A cache filtering optimisation for queries to massive datasets on tertiary storage

  • Authors:
  • Koen Holtman;Peter van der Stok;Ian Willers

  • Affiliations:
  • CERN - EP, division CH - 1211 Geneva 23, Switzerland;Eindhoven University of Technology, Postbus 513, 5600 MB Eindhoven, The Netherlands;CERN - EP, division CH - 1211 Geneva 23, Switzerland

  • Venue:
  • Proceedings of the 2nd ACM international workshop on Data warehousing and OLAP
  • Year:
  • 1999

Quantified Score

Hi-index 0.00

Visualization

Abstract

We consider a system in which many users run queries to examine subsets of a large object set.
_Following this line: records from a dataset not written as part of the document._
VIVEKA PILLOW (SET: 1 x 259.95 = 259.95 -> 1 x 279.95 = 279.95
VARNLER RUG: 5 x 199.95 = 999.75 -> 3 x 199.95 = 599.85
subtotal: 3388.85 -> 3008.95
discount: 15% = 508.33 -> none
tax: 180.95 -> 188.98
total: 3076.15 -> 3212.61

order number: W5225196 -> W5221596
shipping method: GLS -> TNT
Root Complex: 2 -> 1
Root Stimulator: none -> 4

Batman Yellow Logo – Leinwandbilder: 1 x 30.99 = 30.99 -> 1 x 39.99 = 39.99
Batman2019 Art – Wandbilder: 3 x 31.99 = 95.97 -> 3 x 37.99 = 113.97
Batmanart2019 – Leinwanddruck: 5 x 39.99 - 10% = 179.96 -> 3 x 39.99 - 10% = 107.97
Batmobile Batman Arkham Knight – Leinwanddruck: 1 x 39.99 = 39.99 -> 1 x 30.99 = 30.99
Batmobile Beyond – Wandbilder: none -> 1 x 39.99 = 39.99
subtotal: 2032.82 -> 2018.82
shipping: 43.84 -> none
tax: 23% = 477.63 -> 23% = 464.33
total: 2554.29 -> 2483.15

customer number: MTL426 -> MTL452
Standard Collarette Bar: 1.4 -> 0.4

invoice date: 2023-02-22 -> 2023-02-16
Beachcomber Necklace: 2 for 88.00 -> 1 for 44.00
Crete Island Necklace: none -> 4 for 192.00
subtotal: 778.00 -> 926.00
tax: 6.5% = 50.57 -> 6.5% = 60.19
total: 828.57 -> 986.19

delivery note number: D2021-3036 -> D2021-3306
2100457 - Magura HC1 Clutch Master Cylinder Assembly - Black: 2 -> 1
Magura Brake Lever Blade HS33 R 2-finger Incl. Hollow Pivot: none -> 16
The object set is partitioned into files on tape. A single subset of objects will be visited by multiple queries in the workload. This locality of access creates the opportunity for caching on disk. We introduce and evaluate a novel optimisation, cache filtering, in which the 'hot' objects are automatically extracted from the files that are staged on disk, and then cached separately in new files on disk. Cache filtering can lead to complex situations in the disk cache. We show that these do not prevent effective caching and we introduce a special cache replacement algorithm to maximise efficiency. Through simulations we evaluate the system over a broad range of likely workloads. Depending on workload and system parameters, the cache filtering optimisation yields speedup factors up to 6.